En mi serenidad de inspiración divina, transmitía un calor y una seguridad que tranquilizó un poco a Babilonia; incluso le toqué un brazo (un gesto que en otras circunstancias no habría hecho, os lo aseguro). Luego pregunté a las dos mujeres si habían terminado de buscar las riquezas que ofrece el Señor.

– Hemos terminado por hoy -respondió Johanna.

– ¿Me permitís que os acompañe a casa? Deseo hablar con Alcaya.

– Podéis hacer lo que queráis, padre. Sois un inquisidor y un hombre importante. Tal como dijo el padre Paul.
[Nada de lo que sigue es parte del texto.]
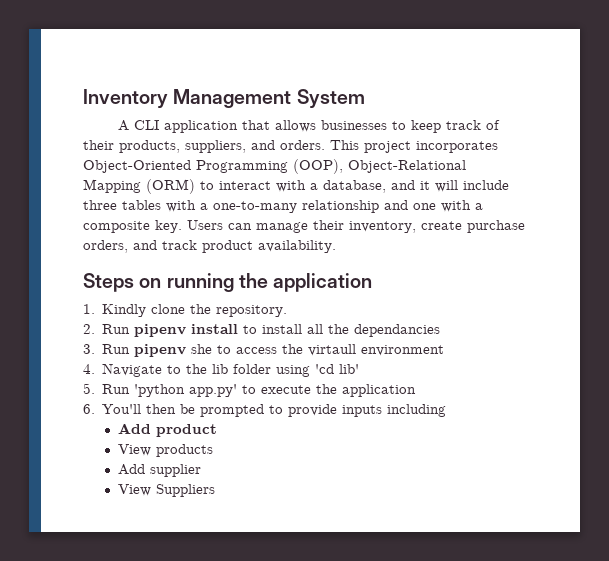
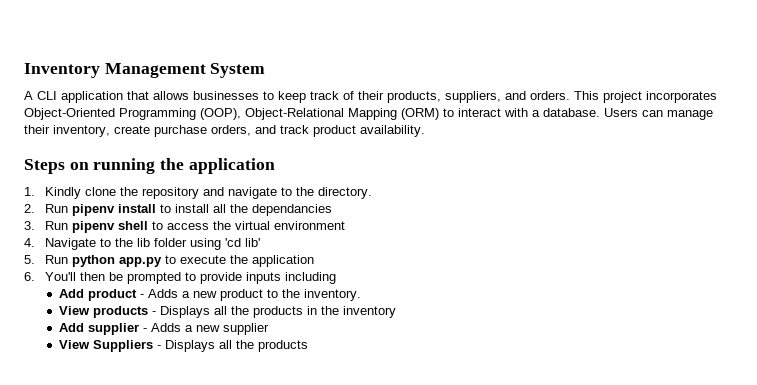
- This project incorporates Object-Oriented Programming (OOP), Object-Relational Mapping (ORM) to interact with a database, and it will include three tables with a one-to-many relationship and one with a composite key.
+ This project incorporates Object-Oriented Programming (OOP), Object-Relational Mapping (ORM) to interact with a database.
- 1. Kindly clone the repository.
+ 1. Kindly clone the repository and navigate to the directory.
- 3. Run pipenv she to access the virtaull environment
+ 3. Run pipenv shell to access the virtual environment
- 5. Run 'python app.py' to execute the application
+ 5. Run python app.py to execute the application
- Add product
- View products
- Add supplier
- View Suppliers
+ Add product - Adds a new product to the inventory.
+ View products - Displays all the products in the inventory
+ Add supplier - Adds a new supplier
+ View Suppliers - Displays all the products

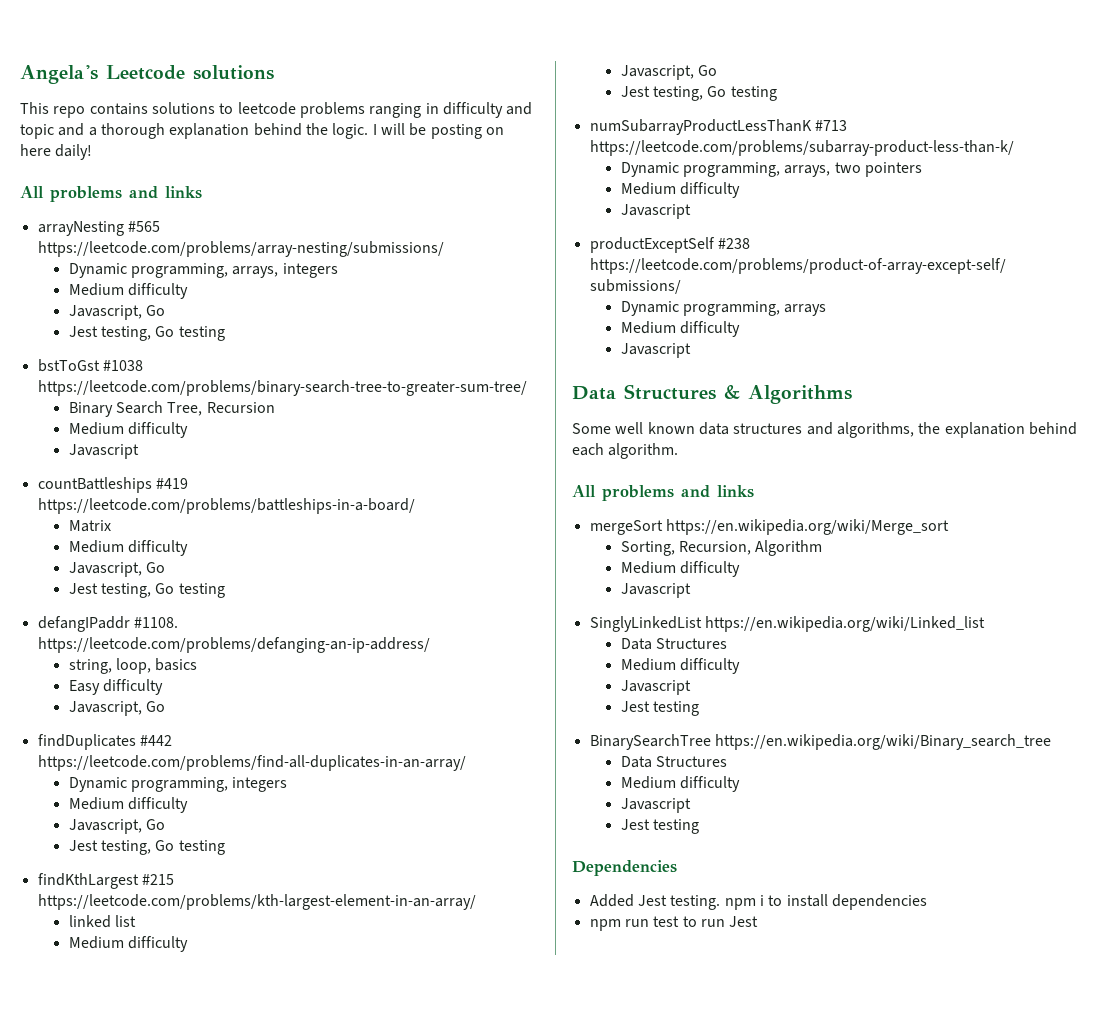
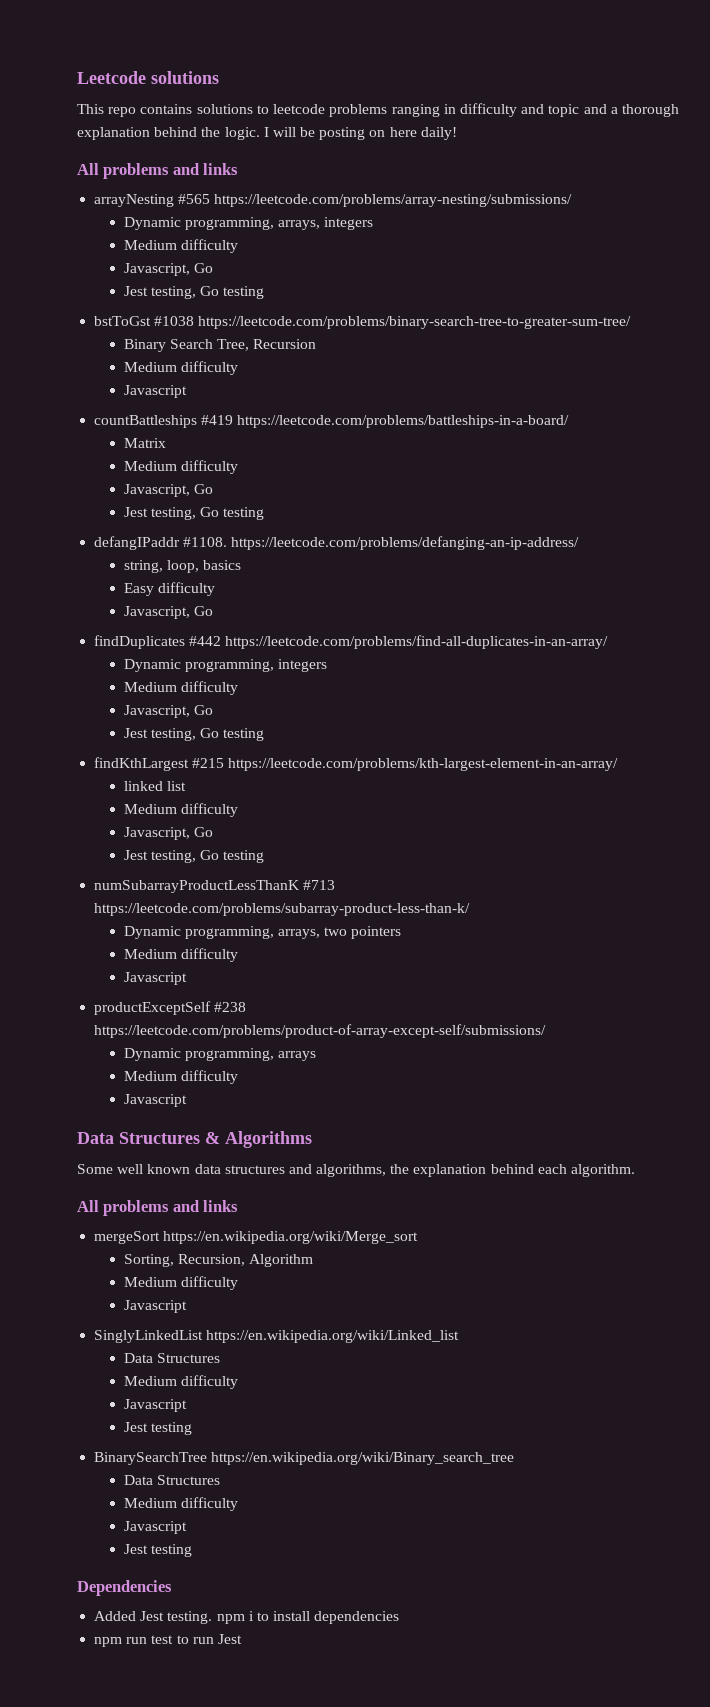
- Angela's Leetcode solutions
+ Leetcode solutions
Me pareció que Johanna se expresaba con una sutil ironía, pero no me sentí ofendido.

– No puedo hacer todo lo que quiero, señora. Existen ciertas reglas y normas que debo obedecer. -Sintiéndome insólitamente animado, proseguí en un tono que con toda seguridad era imprudente, mientras echábamos a andar cuesta arriba hacia la forcia-. Por ejemplo, no puedo romper mis votos de castidad y obediencia, por más que desee hacerlo.

– ¿De veras? -preguntó Johanna, que caminaba a mi lado. Observé que me dirigía una mirada de soslayo (no hallo otra palabra para describirla) escrutadora, incluso seductora. Pero en lugar de inflamar mi pasión, me produjo el efecto contrario: sentí un escalofrío, como si me hubieran echado agua, y sacudí la cabeza como si esa agua me hubiera penetrado en los oídos.

– Disculpad -farfullé-. Disculpad, no estoy en mis cabales.

– ^-Ya lo veo -replicó Johanna con un tono casi divertido-. ¿Os sentís mal?

– No… más bien como si estuviera bajo el influjo de un extraño encantamiento.